Però se i piatti sono recitati a voce (sul menu c’è solo scritto il prezzo, che varia non poco in una forbice dichiarata, come ad esempio: secondi piatti da 18euro a 25euro) alla fine non ci si accorge che il conto è salato. E guarda caso tre su quattro dei piatti scelti erano tra quelli più cari. Quindi si possono spendere anche 65euro più il vino… E non tutti i piatti sono ben fatti. Nel mio caso ottime le polpette di cernia e la zuppa di gallinella, meno interessanti i bucatini alla granseola, un po’ pasticciati e in cui il gusto della granseola alla fine si perdeva.

Insomma non è un posto perfetto, soprattutto perché basterebbe poco per correggere il tiro.
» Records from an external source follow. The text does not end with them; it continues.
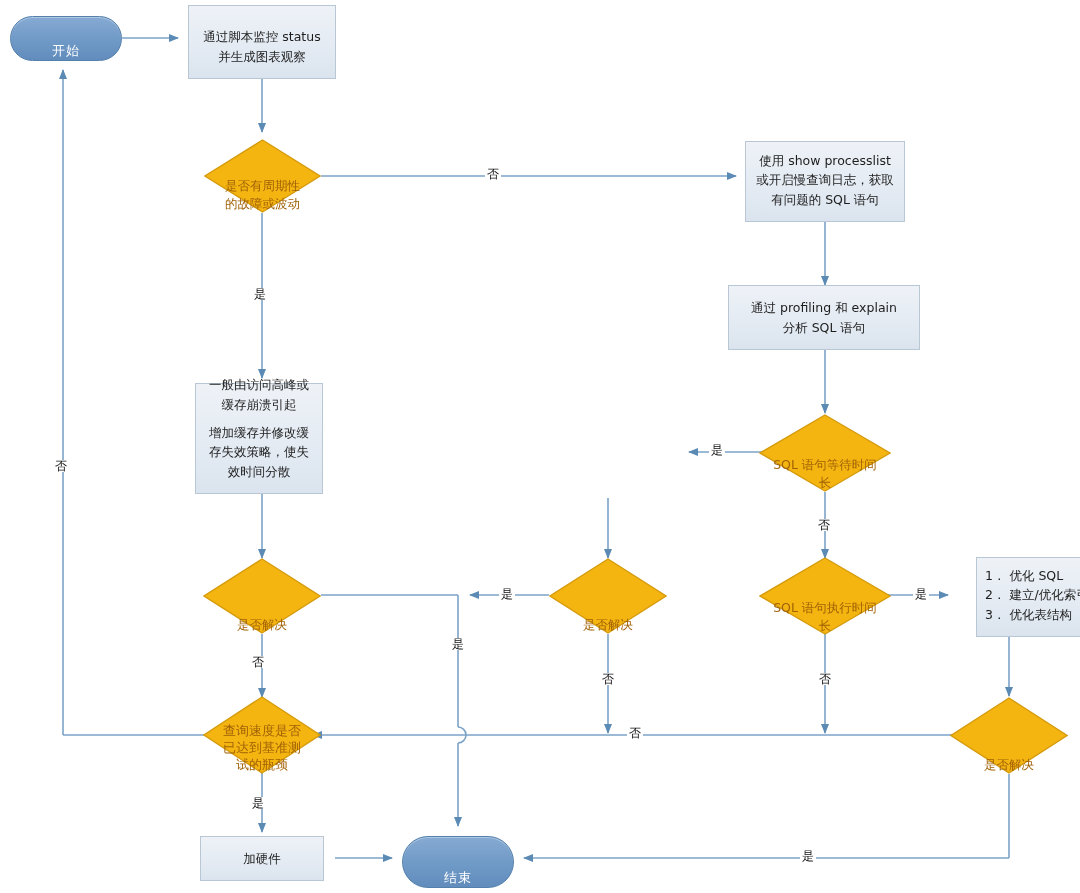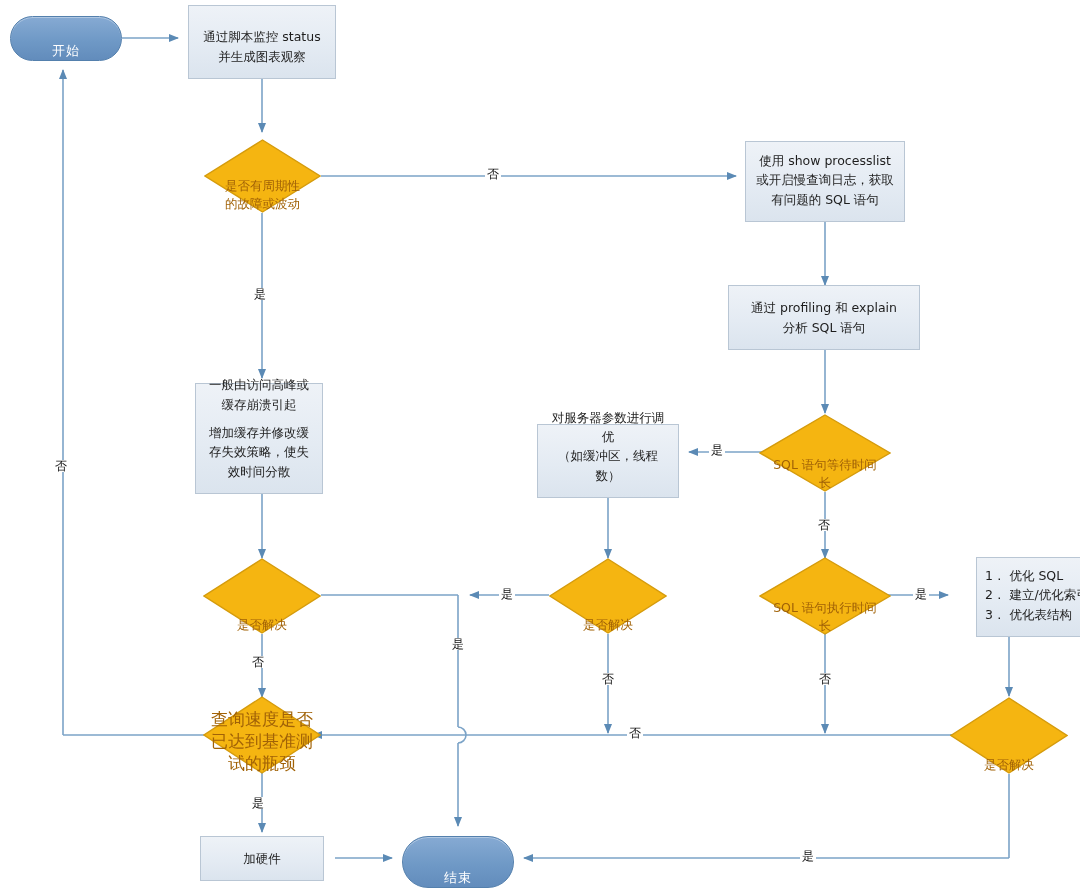--- a/index.html
+++ b/index.html
@@ -151,12 +151,6 @@
     </div>
   </div>
 
-  <div class="node proc" style="left:537px;top:424px;width:142px;height:74px;">
-    <div class="inner">
-      <div>对服务器参数进行调优</div>
-      <div>（如缓冲区，线程数）</div>
-    </div>
-  </div>
 
   <div class="node dec" style="left:759px;top:414px;width:132px;height:78px;">
     <svg class="dshape" viewBox="0 0 132 78" preserveAspectRatio="none">

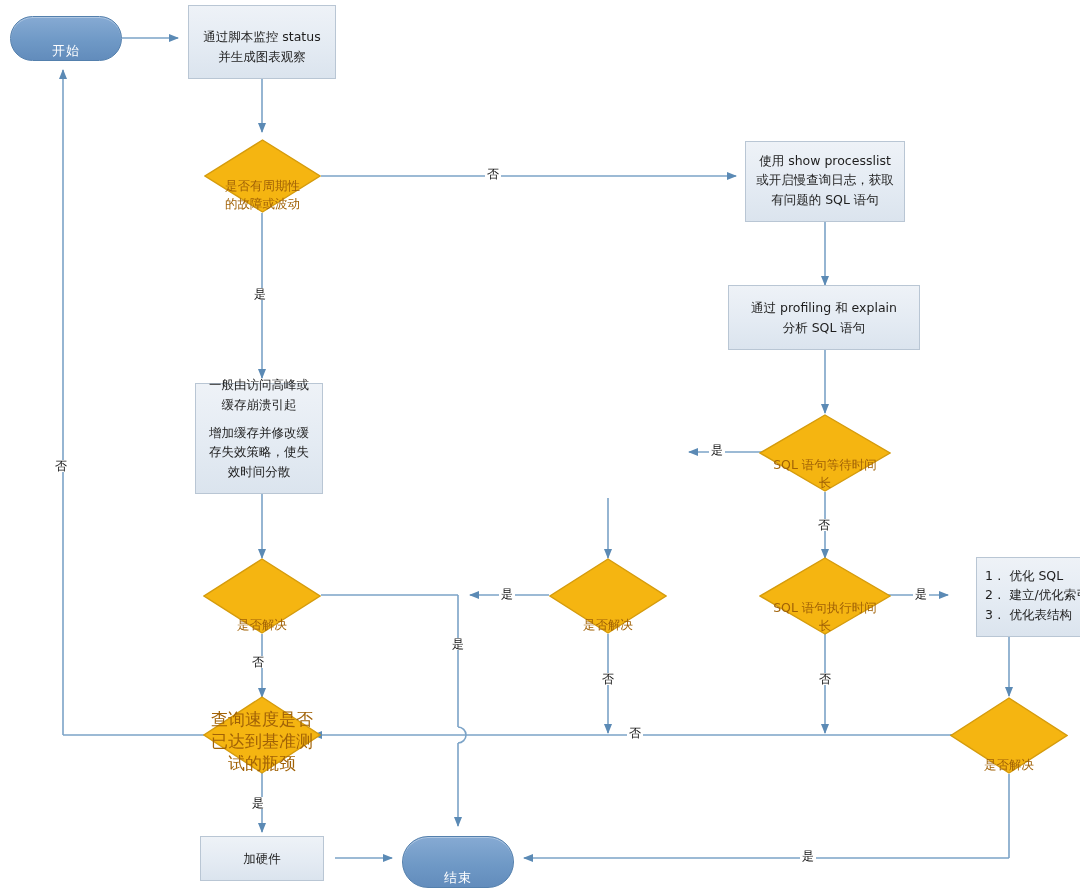--- a/index.html
+++ b/index.html
@@ -211,7 +211,7 @@
     <svg class="dshape" viewBox="0 0 118 78" preserveAspectRatio="none">
       <polygon points="59,1 117,39 59,77 1,39" fill="#f5b511" stroke="#d59b0c" stroke-width="1.4"></polygon>
     </svg>
-    <div class="dlabel" style="font-size:17px;line-height:1.3;">
+    <div class="dlabel" style="font-size:13px;line-height:1.3;">
       <div>查询速度是否</div>
       <div>已达到基准测</div>
       <div>试的瓶颈</div>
E perché quest’idea di ristorazione di mare è bella e originale.

Il Bastimento

via Della Rocca 10/c

tel. 011 19708154

prezzo medio: 60euro (vini esclusi)

Non ci tornerei

E’ un locale a suo modo famoso. Me ne avevano parlato in tanti, in particolar modo un amico fidato. E quella sera dovevo vedermi a metà strada con amici di Milano: la Vineria Derthona era perfetta. I colli tortonesi -merito anche di Walter Massa– mi sono entrati nel cuore e quindi a Tortona ci andavo volentieri. E invece è andata male.

Un piatto di tagliatelle pallide che in realtà sembravano una chitarrina e che erano decisamente poco cotte. E soprattutto un piatto di frattaglie in cui il rognone non aveva un buon odore. Ma proprio per niente. E con tutta la buona volontà del caso non siamo riusciti a finirlo. Cosa è cambiato? Non so. Quello che però mi è abbastanza evidente è che questo modello di “vineria con cucina”, dall’accoglienza calorosa e dagli arredi confortanti e colorati (dominati dalle bottiglie) appartiene a un’epoca che fu. Quella in cui -probabilmente- la qualità complessiva del locale e i tanti “plus” contavano più della cucina in senso stretto. Solo che qui in Piemonte la ristorazione è andata avanti anni luce, anche nelle sue espressioni più semplici. E un piatto cotto male o maleodorante non lo si riesce a tollerare. Peccato, perché la Vineria è un posto davvero accogliente e a buon mercato: si mangia e si beve bene con 30euro.

About Venice

A Venezia è (e resta) difficile mangiare bene. Trovare ristoranti degni e non solo folclore spennaturisti. Detto questo è altrettanto vero che esistono pochi luoghi al mondo in cui il cibo e la tavola rappresentano un’esperienza così intensa e singolare. Anzi, mi viene da dire che un viaggio a Venezia non sia tale se non si completa con una buona sosta con le zampe sotto il tavolo.

Mi è capitato in passato, mi è capitato di nuovo, anche grazie alla scoperta di veneziani DOC come Enrico Fantasia, Gianni Bonaccorsi, Luca Di Vita. Che se ti portano per mano ti fanno scoprire un’altra città. E, a tavola, ti aiutano a comprendere più di una cosa. Insomma una cena alle Testiere o al Ridotto da’ soddisfazione quanto una visita al Museo del Settecento Veneziano.

Nel mio ultimo giro ho trovato dei tenerissimi calamaretti con castraure di Bruno Cavagnin, oltre all’ottimo baccalà mantecato e ai ravioli di zucca al nero di seppia. Al Ridotto invece un la minestra di pasta mista con crostacei e pesci di scoglio di gennariana memoria passava dal Tirreno all’Adriatico in una versione, con tubetti e canoce, molto ben studiata da Gianni. Quando si dice un’ispirazione rielaborata con criterio, visto che il sapore di questo piatto è inconfondibilmente legato al pesce di laguna, e quindi diverso da quello di Vico Equense.

Non male anche la fritturina del ristorante Wildner dell’omonima Pensione. Qui il giovane Luca, comincia a far pesare la sua versione, migliorando qualità e contenuti, in una bellissima veranda sulla Riva degli Schiavoni. Molte cose sono ancora da mettere a punto ma la partenza è buona e i prezzi anche.

Last but not least, per me, c’è sempre il Molino Stucky. Perché è bello e perché prendere ogni giorno un motoscafo dalla Giudecca per muoversi aggiunge, un po’ come il baccalà, una buona dose di gusto. Al Molino c’è un bar imperdibile, quello che mi piace pensare come l’Harry’s del terzo millennio :-) con vista sulla laguna. E al Molino hanno tolto il tonno dai menu, perché non sostenibile. Che mi sembra un buon segnale, soprattutto se fatto da un albergo di catena di questo tipo.